Task item:
Scan the entries for the word "margin", and copy every line where it appears.

Extracted data:
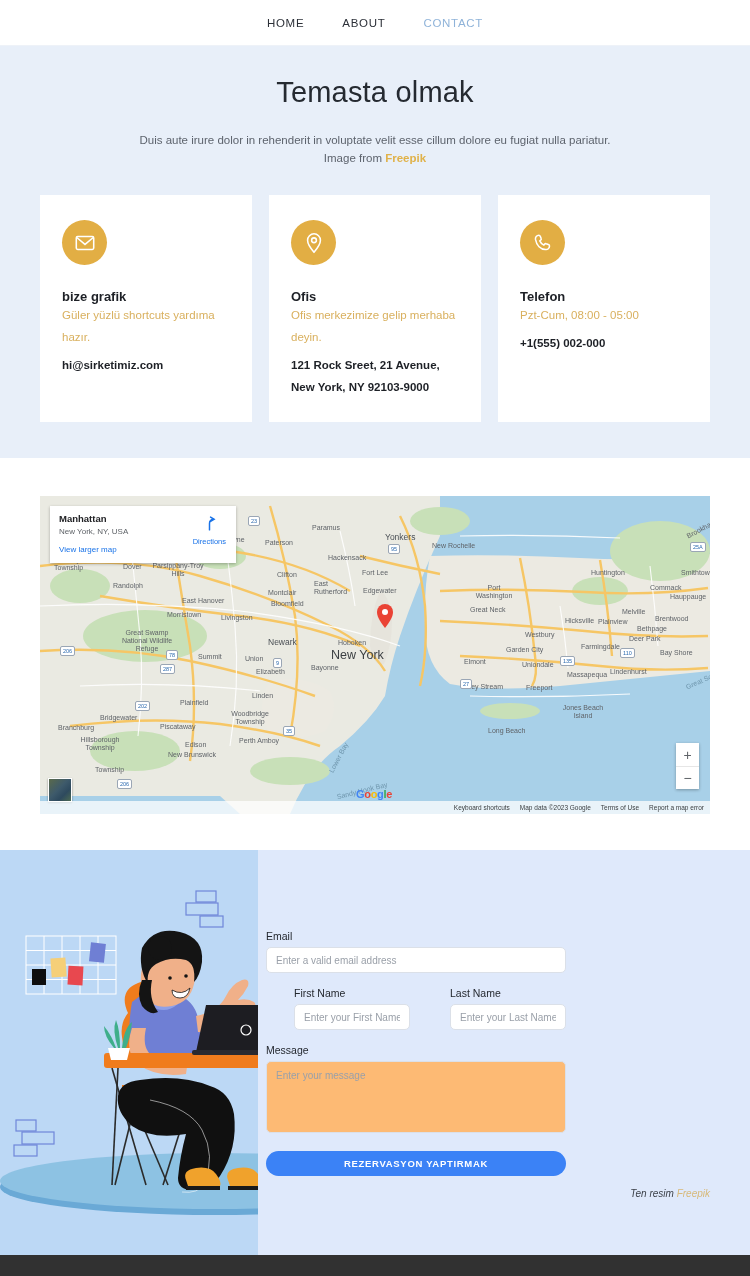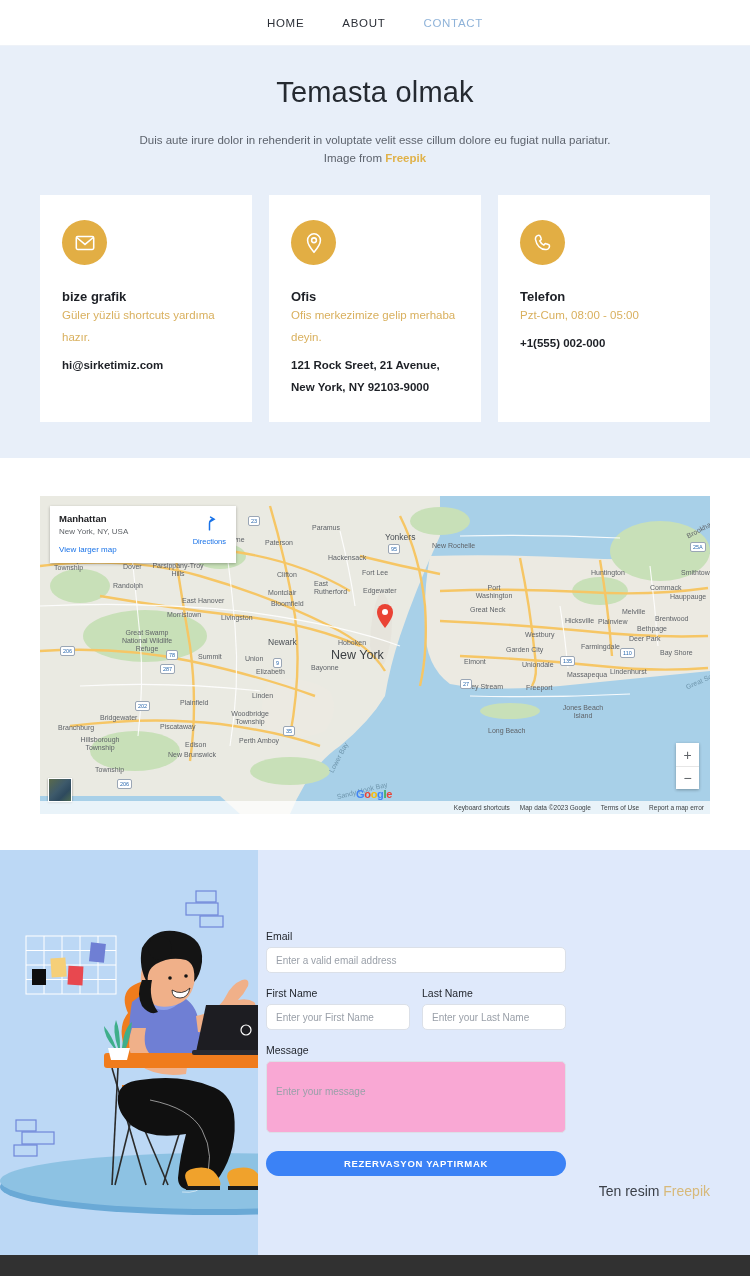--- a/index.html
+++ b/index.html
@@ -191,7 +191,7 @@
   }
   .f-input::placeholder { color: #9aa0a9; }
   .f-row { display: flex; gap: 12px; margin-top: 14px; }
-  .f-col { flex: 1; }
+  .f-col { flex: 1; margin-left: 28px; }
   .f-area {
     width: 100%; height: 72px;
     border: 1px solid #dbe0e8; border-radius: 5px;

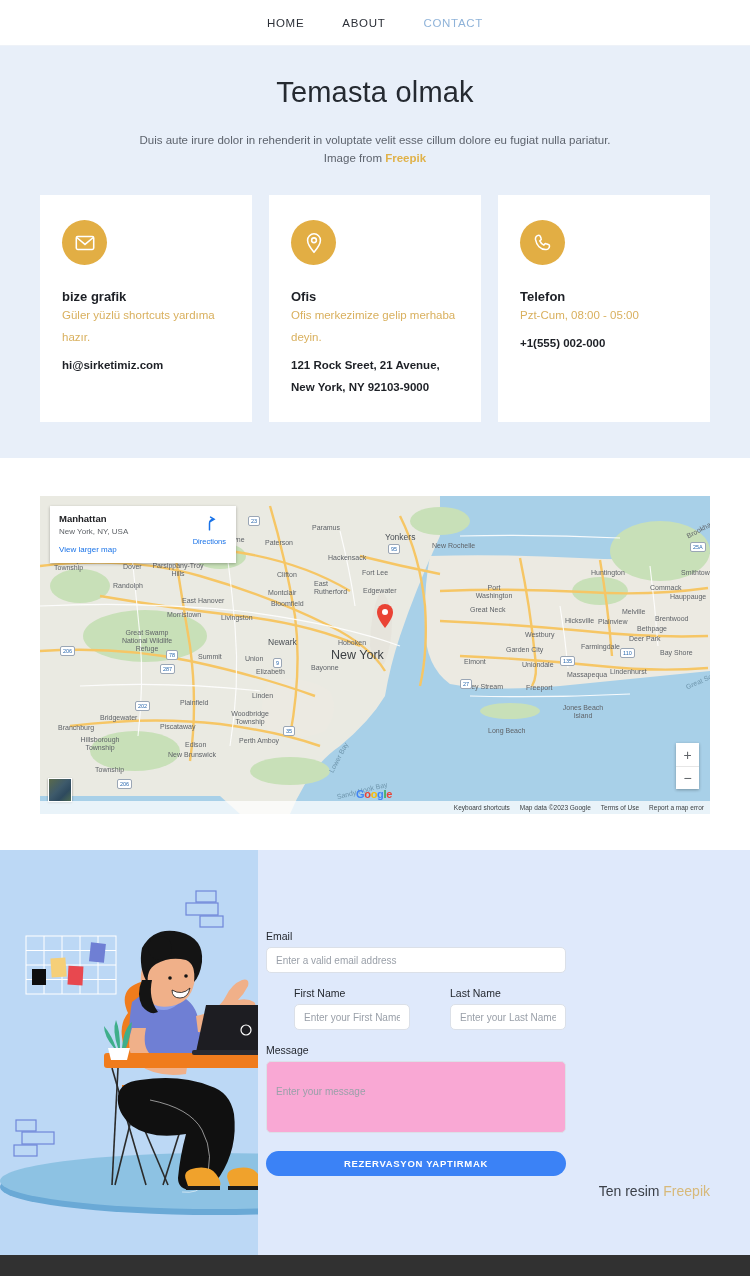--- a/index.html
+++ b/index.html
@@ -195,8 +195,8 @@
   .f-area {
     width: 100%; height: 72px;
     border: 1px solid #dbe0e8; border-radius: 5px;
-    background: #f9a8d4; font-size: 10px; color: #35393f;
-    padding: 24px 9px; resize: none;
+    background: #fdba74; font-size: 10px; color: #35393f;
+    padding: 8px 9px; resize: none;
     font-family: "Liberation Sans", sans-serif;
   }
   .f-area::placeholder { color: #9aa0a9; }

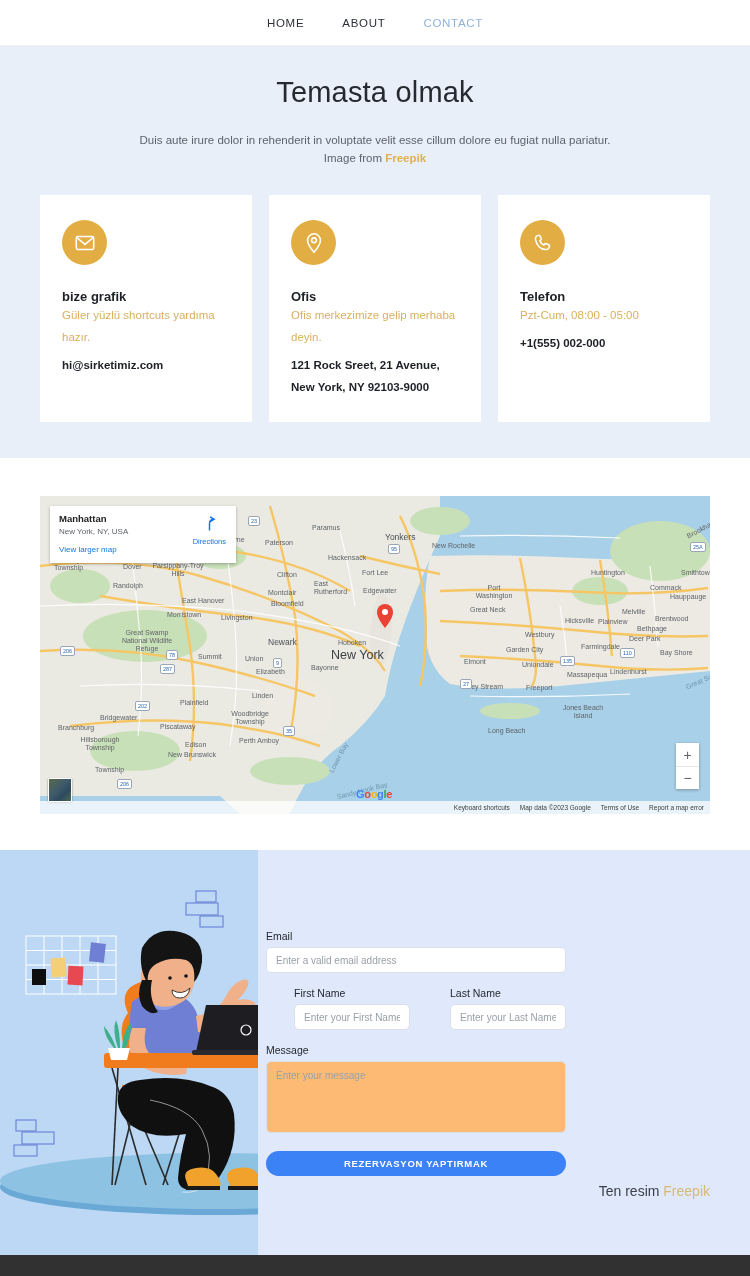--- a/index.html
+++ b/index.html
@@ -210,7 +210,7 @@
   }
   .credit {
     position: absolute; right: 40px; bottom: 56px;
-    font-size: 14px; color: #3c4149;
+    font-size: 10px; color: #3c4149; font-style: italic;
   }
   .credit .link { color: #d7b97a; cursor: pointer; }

Answer to this task:
   .f-row { display: flex; gap: 12px; margin-top: 14px; }
+  .f-col { flex: 1; margin-left: 28px; }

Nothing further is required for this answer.